Newer RF ablation devices have been released by other manufacterers.79,80 The Cobra Adhere and Cobra Adhere XL (Estech) devices are streamlined with suction stabilization for use in minimally invasive procedures, such as port access and thoracoscopic approaches. The Medtronic bipolar device, the Cardioblate BP, has an irrigated, flexible jaw along with an articulating head, with 5-cm-long electrodes. This device has an algorithm to predict transmurality of lesions similar to that of the AtriCure device and has also been shown to be effective in the experimental setting.81,82
RF energy uses an alternating current in the range of 100 to 1000 kHz. This frequency is high enough to prevent rapid myocardial depolarization and the induction of ventricular fibrillation, yet low enough to prevent tissue vaporization and perforation. Resistive heating occurs only within a narrow rim of tissue in direct contact with the electrode, usually less than 1 mm. The deeper tissue heating occurs by passive conduction. With unipolar catheters, the energy is dispersed between the electrode tip and an indifferent electrode, usually the grounding pad applied to the patient. In the bipolar clamp devices, alternating current is generated between two closely approximated electrodes, which results in a more focused ablation. The lesion size depends on the electrode-tissue contact area, the interface temperature, the current and voltage (power), and the duration of delivery. The depth of the lesion can be limited by char formation at the tissue-electrode interface because of the high temperatures (>100°C). To resolve this problem, irrigated catheters have been developed; this reduces char formation by keeping temperatures cooler at the tissue interface. These irrigated catheters have been shown to create larger volume lesions than the dry RF devices do.83,84
Dose-response curves for unipolar RF have been described.85–87 Although unipolar RF has been shown to create transmural lesions on the arrested heart in animals with sufficiently long ablation times (60 to 120 seconds), this has not been the case in humans. In one study, after 2-minute endocardial ablations during mitral valve surgery, only 20% of the in vivo lesions were transmural.86 Epicardial ablation has been even more difficult. Animal studies have consistently shown that unipolar RF is incapable of creating epicardial transmural lesions on the beating heart.87,88 One study in humans resulted in only 7% of lesions being transmural despite electrode temperatures of up to 90°C.89 Bipolar RF ablation, on the other hand, has been shown to be capable of creating transmural lesions on the beating heart both in animals and in humans with average ablation times between 5 and 10 seconds.76,77,90
Because RF ablation is a well-developed technology, much is known about its safety profile. A number of clinical complications of unipolar RF devices have been described, including coronary artery injuries, cerebrovascular accidents, and the devastating complication of esophageal perforation leading to atrioesophageal fistula.91–94 Use of the bipolar RF devices has eliminated virtually all of the collateral damage seen with the unipolar devices, and there have been no clinical complications reported in the literature. Unfortunately, the bipolar devices have the drawback of requiring that the tissue be clamped in the jaws of the device. This has limited the potential lesion set, particularly on the beating heart, and has required the use of adjunctive unipolar technology to create a complete Cox-Maze lesion set.

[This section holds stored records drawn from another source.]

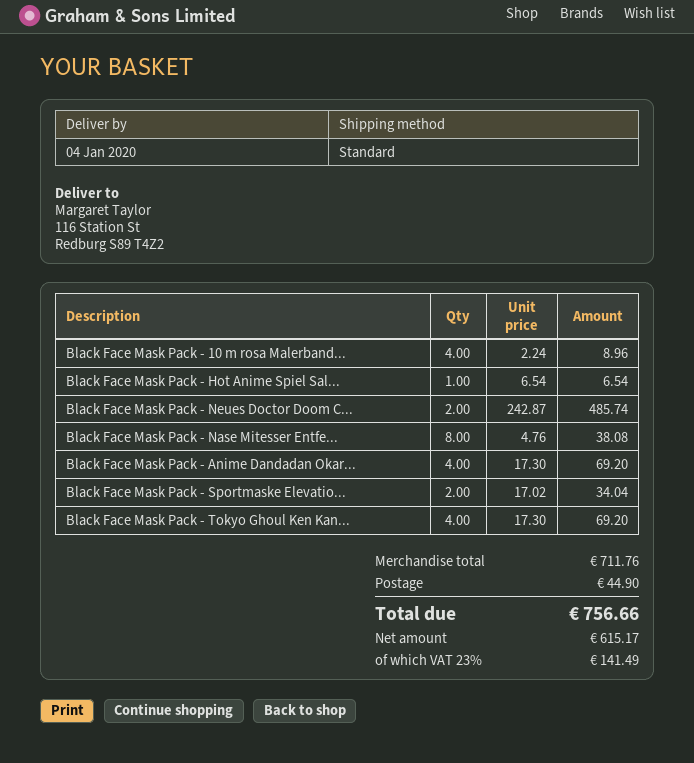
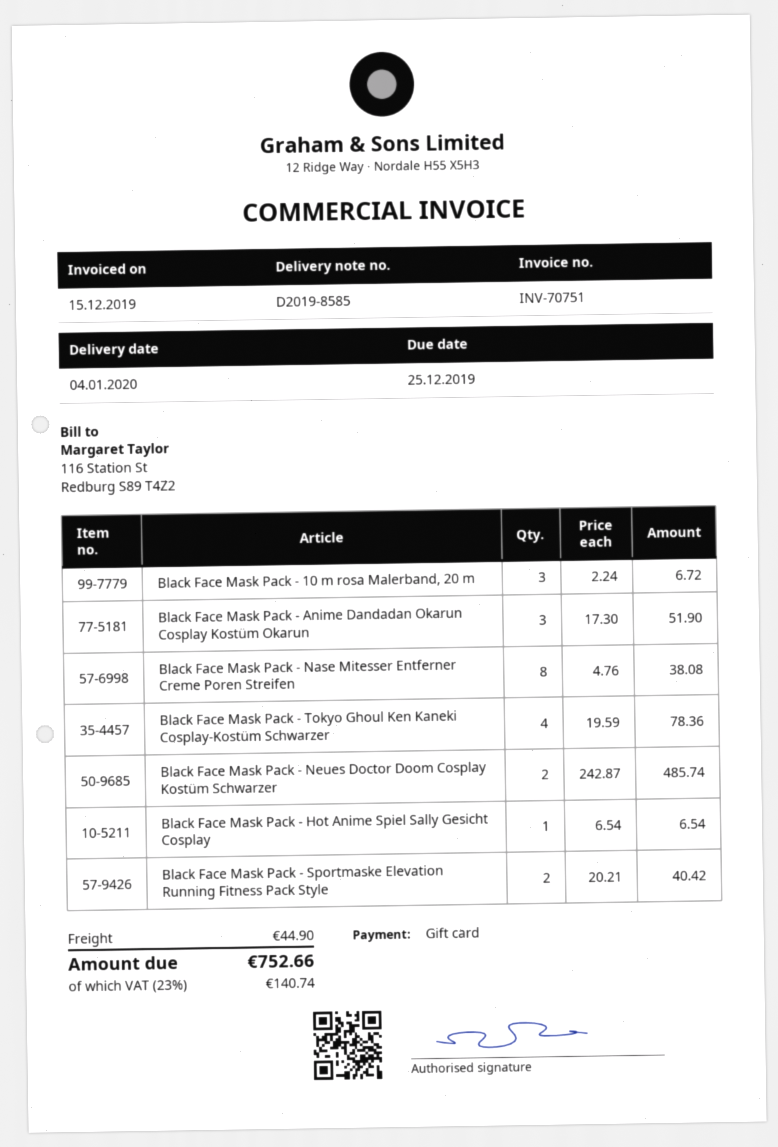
Black Face Mask Pack - 10 m rosa Malerband...: 4 x 2.24 = 8.96 -> 3 x 2.24 = 6.72
Black Face Mask Pack - Anime Dandadan Okar...: 4 x 17.30 = 69.20 -> 3 x 17.30 = 51.90
Black Face Mask Pack - Sportmaske Elevatio...: 2 x 17.02 = 34.04 -> 2 x 20.21 = 40.42
Black Face Mask Pack - Tokyo Ghoul Ken Kan...: 4 x 17.30 = 69.20 -> 4 x 19.59 = 78.36
tax: 23% = 141.49 -> 23% = 140.74
total: 756.66 -> 752.66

Although the interaction between ultrasound energy and biological tissue has been a subject of interest for decades, its application in cardiac tissue has only recently been studied.95–101 Ultrasound effectively ablates tissue through mechanical hyperthermia.102 When ultrasound waves are emitted from the transducer, the resulting wave travels through the tissue, causing compression, refraction, and particle movement. This translates into kinetic energy and ultimately thermal coagulative tissue necrosis.

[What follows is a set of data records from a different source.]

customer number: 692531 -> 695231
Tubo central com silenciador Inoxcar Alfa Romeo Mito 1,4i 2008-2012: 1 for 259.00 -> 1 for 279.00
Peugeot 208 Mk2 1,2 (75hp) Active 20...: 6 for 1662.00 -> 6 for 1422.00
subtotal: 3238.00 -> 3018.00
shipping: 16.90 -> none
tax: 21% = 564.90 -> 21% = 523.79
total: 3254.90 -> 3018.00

Ultrasound can be used in either a focused or nonfocused form. High-intensity focused ultrasound (HIFU) produces a rapid, high concentration of energy and is able to create epicardial lesions through epicardial fat in less than 2 seconds.103 Nonfocused ultrasound, although it has a simpler transducer system and more flexibility, requires more time to create lesions.
HIFU has become an attractive modality for cardiac ablation for several reasons. It is unique in its ability to create noninvasive, noncontact focal ablation in three-dimensional volume without affecting intervening and surrounding tissue. HIFU uses ultrasound beams in the frequency range of 1 to 5 MHz or higher, creating focused lesions quickly by rapidly raising the temperature of the targeted tissue to above 80°C, effectively killing the cells.104 There is a steep temperature gradient between the focus and collateral tissue, demonstrated by the sharp demarcation seen between the volume of necrotic tissue and normal surrounding cells on histologic examination.105 By use of focused ultrasound waves, HIFU is able to create targeted thermal coagulation of tissue at a very well defined focus without harming intervening tissue, thus limiting collateral damage.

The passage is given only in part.